Copy each line containing "logic" from the listing below.

**Provided records:**
- - - -

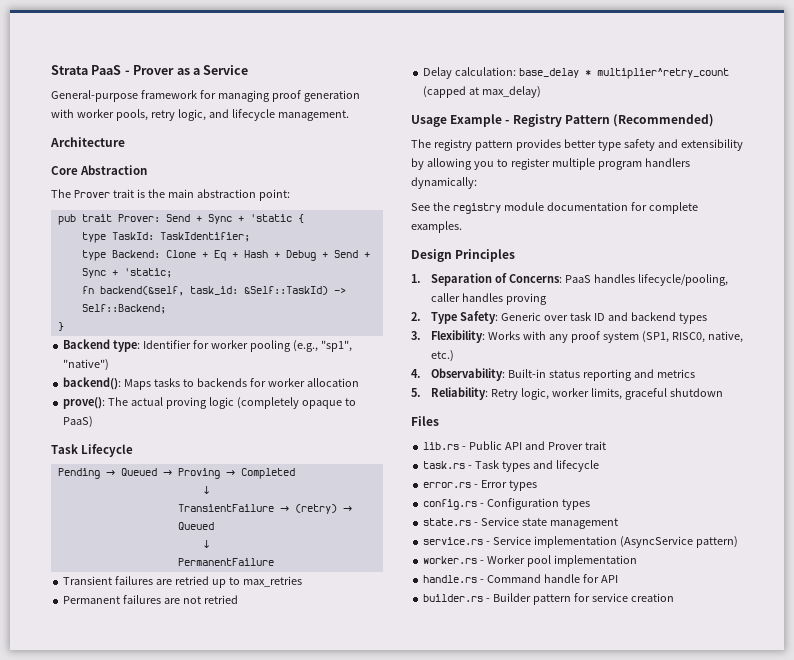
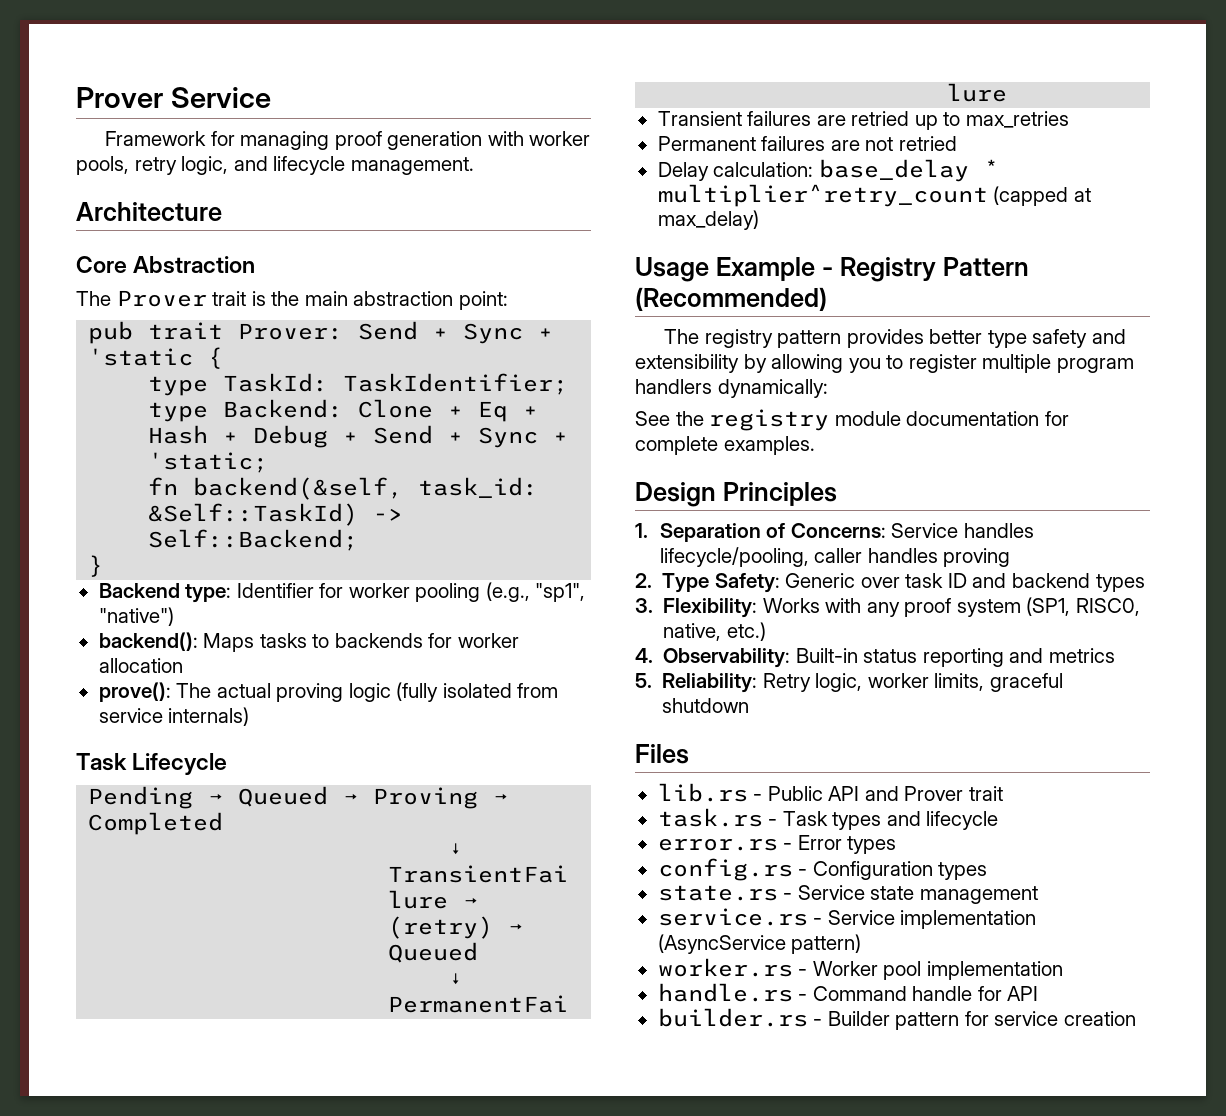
- Strata PaaS - Prover as a Service
+ Prover Service
- General-purpose framework for managing proof generation with worker pools, retry logic, and lifecycle management.
+ Framework for managing proof generation with worker pools, retry logic, and lifecycle management.
- prove(): The actual proving logic (completely opaque to PaaS)
+ prove(): The actual proving logic (fully isolated from service internals)
- 1. Separation of Concerns: PaaS handles lifecycle/pooling, caller handles proving
+ 1. Separation of Concerns: Service handles lifecycle/pooling, caller handles proving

- - - -

**Solution to this task:**
- General-purpose framework for managing proof generation with worker pools, retry logic, and lifecycle management.
+ Framework for managing proof generation with worker pools, retry logic, and lifecycle management.
- prove(): The actual proving logic (completely opaque to PaaS)
+ prove(): The actual proving logic (fully isolated from service internals)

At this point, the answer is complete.